[901] in athena10
Re: [athena10] sudo
daemon@ATHENA.MIT.EDU (Jonathan Reed)
Thu Jan 22 15:56:00 2009
Cc: Sam Hartman <hartmans@mit.edu>, Robert Basch <rbasch@mit.edu>,
Quentin Smith <quentin@mit.edu>, Mitchell E Berger <mitchb@mit.edu>,
Greg Hudson <ghudson@mit.edu>, athena10@mit.edu
Message-Id: <9F6548D1-D753-451D-81F4-49099AF4E5C9@mit.edu>
From: Jonathan Reed <jdreed@MIT.EDU>
To: Evan Broder <broder@mit.edu>
In-Reply-To: <4978D990.4090700@mit.edu>
Content-Type: text/plain; charset=US-ASCII; format=flowed; delsp=yes
Content-Transfer-Encoding: 7bit
Mime-Version: 1.0 (Apple Message framework v919.2)
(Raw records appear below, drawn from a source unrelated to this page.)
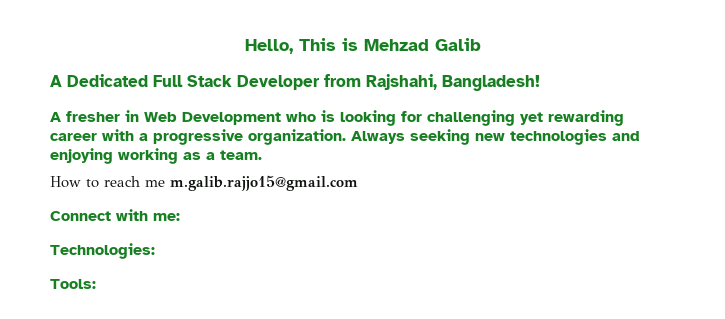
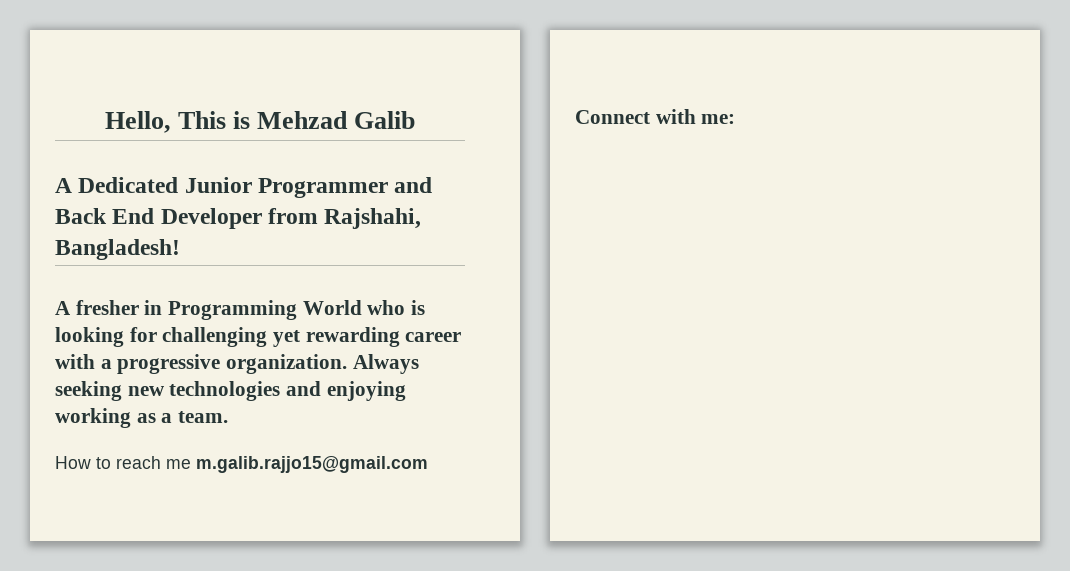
- A Dedicated Full Stack Developer from Rajshahi, Bangladesh!
+ A Dedicated Junior Programmer and Back End Developer from Rajshahi, Bangladesh!
- A fresher in Web Development who is looking for challenging yet rewarding career with a progressive organization.
+ A fresher in Programming World who is looking for challenging yet rewarding career with a progressive organization.
- Technologies:
- Tools:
Date: Thu, 22 Jan 2009 15:55:01 -0500
I agree with Evan, if I saw a sudo prompt, I would enter my password,
and would probably sit there wondering why it's failing.
If we want sudo, it should either be passwordless or should require
the user's password, just like it would on their regular machine.
I'm not sure why asking for the user's password is sketchy, if the
machine is compromised, then it's compromised, and the user lost when
they typed their password into the login screen anyway, no?
I'm on the fence about passwordless sudo. I see the argument about
walking up to a random person's session and typing sudo and doing evil
stuff as root and having the logged-in user take the blame. OTOH,
someone can walk up to a random person's session and send hate mail to
all the faculty, too. There's not much we can do if people walk away
from workstations without locking the screen.
As I see it, the options are:
- No sudo, you use su (GNOME breaks horribly if you try and run any X
stuff while su'd)
- sudo with root password (confusing and unfamiliar for users)
- sudo with no password
- sudo with your own password (standard behavior on Ubuntu, users will
be used to it, has the advantage of the same behavior across all
Debathena flavors)
I vote for one of the latter two.
-Jon
On Jan 22, 2009, at 3:39 PM, Evan Broder wrote:
> Setting rootpw for sudo is weird. The goal here is to provide a
> means of
> becoming root that non-Athena users are used to. I've never seen a
> system configured with rootpw for sudo before, so that seems kind of
> counterproductive.
>
> - Evan
>
> Sam Hartman wrote:
>> I'd definitely feel a lot more comfortable with rootpw being the
>> default than asking for the user's password.